OCBC on 21 Sept 2012
Announcement of QE3, while long-expected, has helped buoy sentiment across the board. However, amidst the rising tide, investors are well-advised to pick stocks that can stand the test of time. In the small-mid cap space, ASL Marine’s (ASL) diversified business model means it is positioned to capitalise on the recovering newbuild market (driven by offshore support vessels), while still being supported by its healthy shiprepair and chartering operations. Management has turned more positive but more importantly, we also expect the group to double its capex to about S$115m (mainly to expand shipcharter fleet and deepen waterfront) in FY13 compared to just S$67m in FY12. With an upside potential of about 27%, we maintain our BUY rating on the stock with S$0.82 fair value estimate.
Ahoy the rising tide, but pick the worthy ones
Announcement of QE3, while long-expected, has helped buoy sentiment across the board. However, amidst the rising tide, investors are well-advised to pick stocks that can stand the test of time, to avoid holding a stock that has been “swimming naked” when the tide goes out. In the small-mid cap space, ASL Marine (ASL) is positioned to capitalise on the recovering newbuild market (driven by offshore support vessels), while still being supported by its healthy shiprepair and chartering operations.
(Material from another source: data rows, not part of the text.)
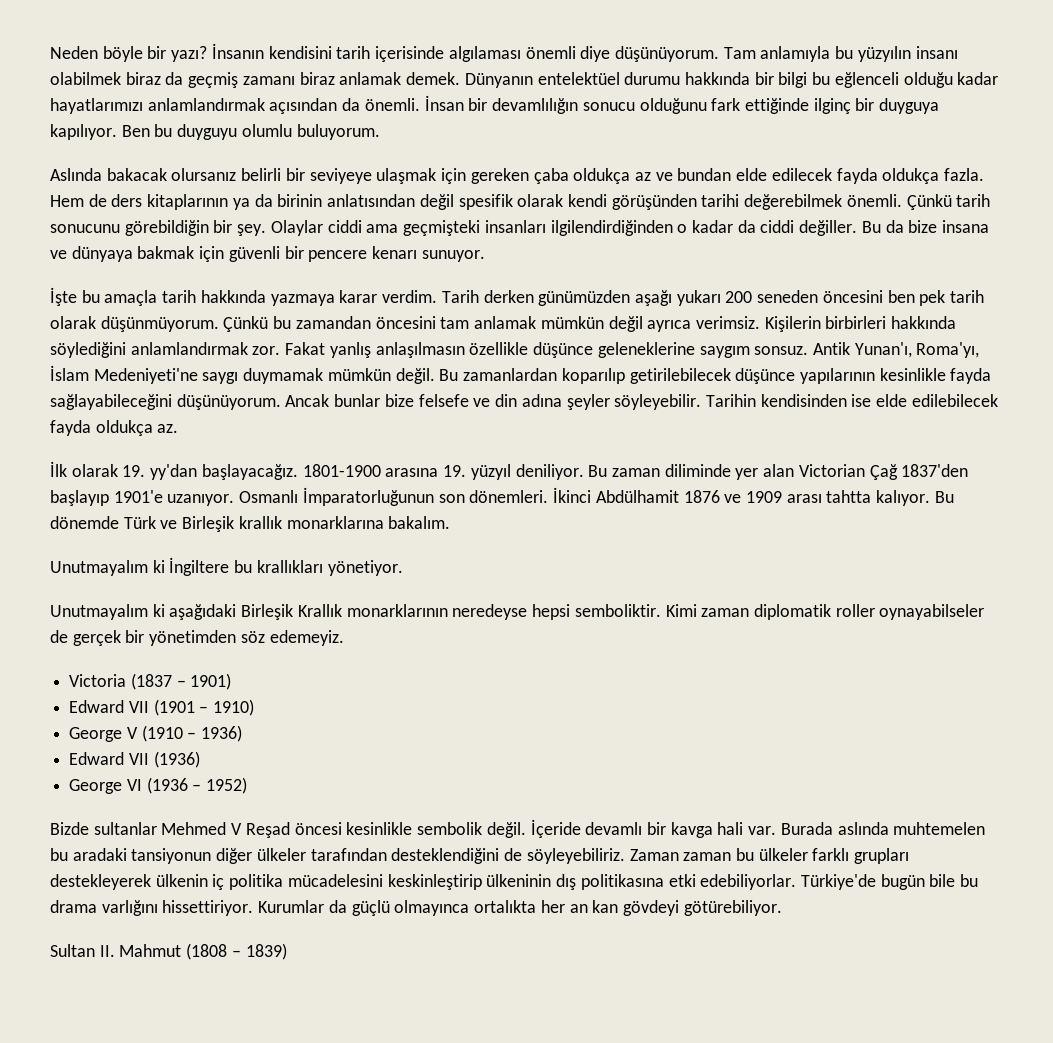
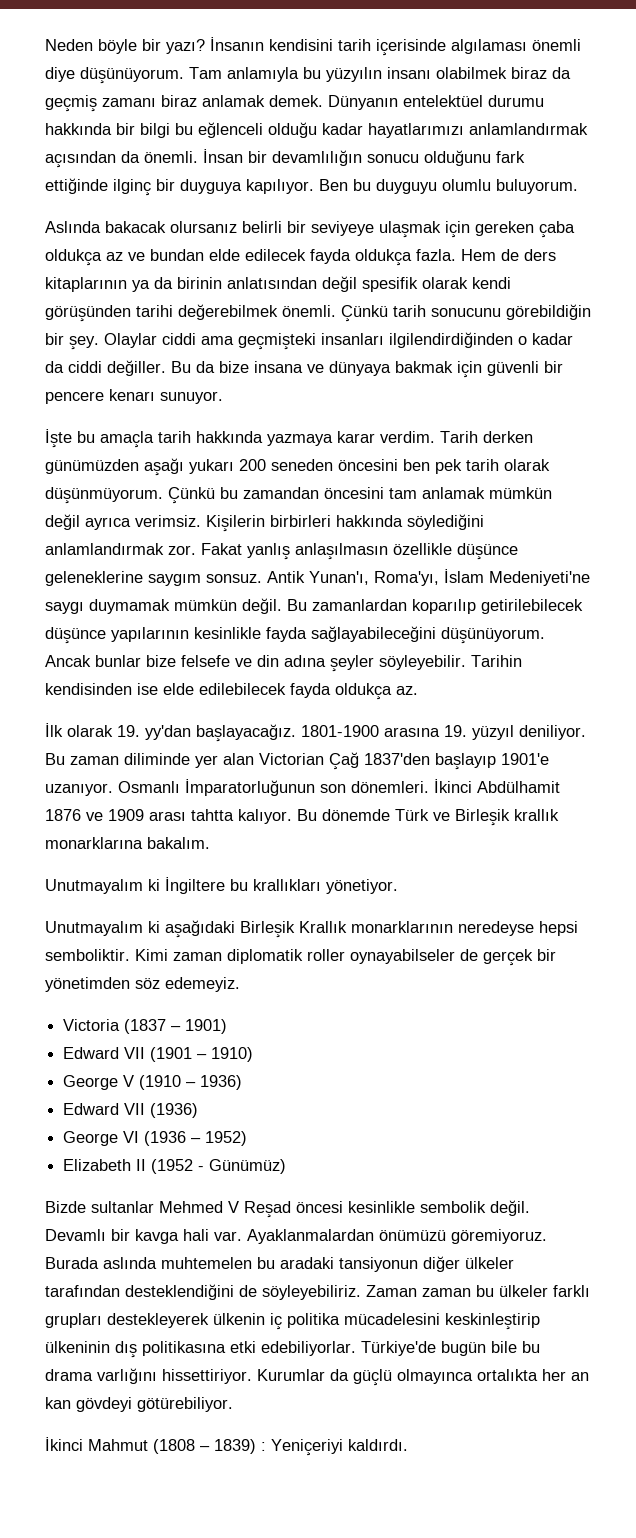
(248, 785) none -> [63,1159,287,1174] // Elizabeth II (1952 - Günümüz)
[530,819,643,838] İçeride devamlı -> [45,1229,106,1241] Devamlı
(777, 830) none -> [247,1229,547,1244] Ayaklanmalardan önümüzü göremiyoruz.
[50,944,115,957] Sultan II. -> [45,1437,83,1451] İkinci
(287, 951) none -> [261,1439,408,1456] : Yeniçeriyi kaldırdı.

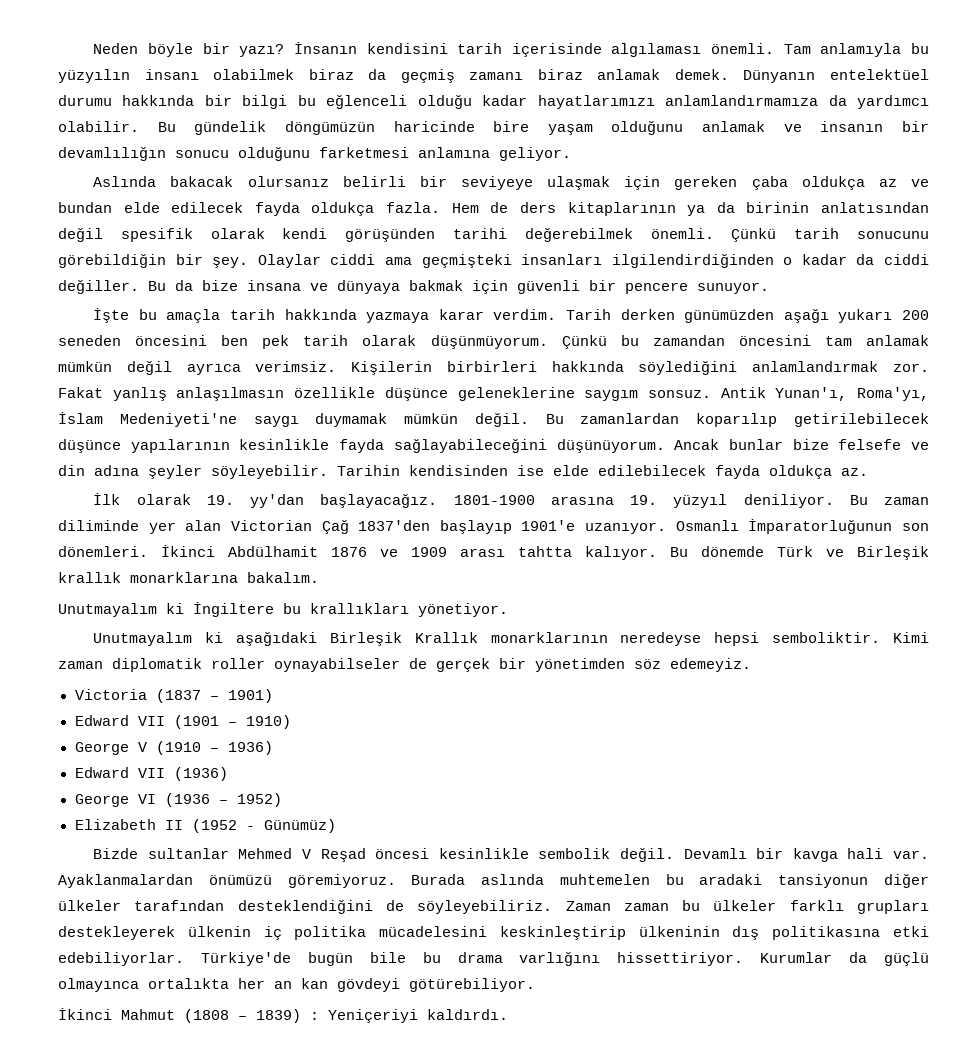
[532,39,581,51] [45,67,184,84] önemli diye düşünüyorum. -> [711,43,775,54] önemli.
[469,123,588,135] [45,149,525,168] [45,178,578,196] anlamlandırmak açısından da önemli. İnsan bir devamlılığın sonucu olduğunu fark ettiğinde ilginç bir duyguya kapılıyor. Ben bu duyguyu olumlu buluyorum. -> [665,95,930,109] [58,120,929,135] [58,146,571,161] anlamlandırmamıza da yardımcı olabilir. Bu gündelik döngümüzün haricinde bire yaşam olduğunu anlamak ve insanın bir devamlılığın sonucu olduğunu farketmesi anlamına geliyor.
[109,389,155,401] kenarı -> (688, 288) none

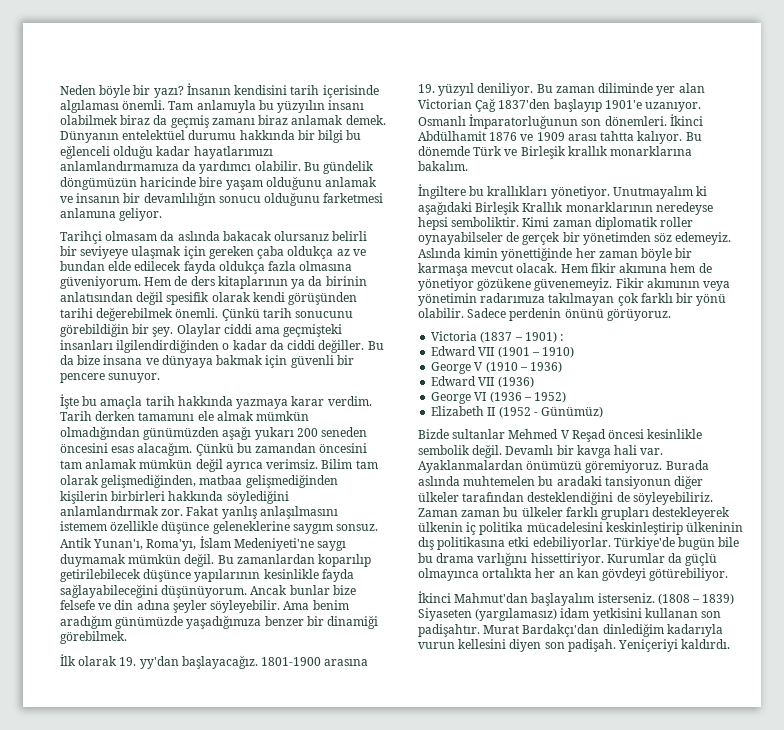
[93,176,157,187] Aslında -> [60,231,220,244] Tarihçi olmasam da aslında
[386,202,441,213] fazla. -> [268,261,353,271] [60,276,141,289] fazla olmasına güveniyorum.
(675, 314) none -> [138,411,310,421] [60,426,140,440] tamamını ele almak mümkün olmadığından
[221,335,548,349] ben pek tarih olarak düşünmüyorum. -> [111,442,193,456] esas alacağım.
[351,361,433,375] Kişilerin -> [321,459,378,469] [60,474,338,488] [60,491,108,504] Bilim tam olarak gelişmediğinden, matbaa gelişmediğinden kişilerin
[176,387,285,401] anlaşılmasın -> [259,506,338,519] [60,521,107,531] anlaşılmasını istemem
[337,465,868,479] Tarihin kendisinden ise elde edilebilecek fayda oldukça az. -> [283,600,349,610] [60,615,379,629] [60,631,127,644] Ama benim aradığım günümüzde yaşadığımıza benzer bir dinamiği görebilmek.
[58,603,184,617] Unutmayalım ki -> (468, 166) none
(508, 610) // -> (610, 192) none
(751, 665) none -> [418,247,693,261] [418,263,712,276] [418,278,731,291] [418,293,727,306] [418,308,671,321] Aslında kimin yönettiğinde her zaman böyle bir karmaşa mevcut olacak. Hem fikir akımına hem de yönetiyor gözükene güvenemeyiz. Fikir akımının veya yönetimin radarımıza takılmayan çok farklı bir yönü olabilir. Sadece perdenin önünü görüyoruz.
(273, 696) none -> [560,334,564,341] :
[121,1009,319,1023] Mahmut (1808 – 1839) : -> [454,593,735,606] [418,608,722,621] [418,623,723,637] [418,639,616,652] Mahmut'dan başlayalım isterseniz. (1808 – 1839) Siyaseten (yargılamasız) idam yetkisini kullanan son padişahtır. Murat Bardakçı'dan dinlediğim kadarıyla vurun kellesini diyen son padişah.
Group’s diversified business model has served it well
Unlike many other shipyards, ASL has a much more diversified business model – its shipbuilding, shiprepair & conversion as well as shipchartering segments have all been significant contributors to total gross profit. This has served it well over the years. Recall that new order flows dwindled after the 2008 credit crunch and yards that had a heavy dependence on shipbuilding operations were very much affected. Meanwhile, ASL weathered the crisis better than its peers partly due to its business model.
Turning more positive, in words and in action
Due to the difficult market environment, we had a Hold rating on the stock for the most of 2010 and 2011, during which the stock had a lackadaisical performance. With the gradual return of newbuild orders, ASL has also replenished its order book. We upgraded the stock to BUY in mid Feb this year due to the improving outlook, and the stock price has appreciated by about 18% ever since. Management has turned more positive but more importantly, we also expect the group to double its capex to about S$115m (mainly to expand shipcharter fleet and deepen waterfront) in FY13 compared to just S$67m in FY12. With an upside potential of about 27%, we maintain our BUY rating on the stock with S$0.82 fair value estimate.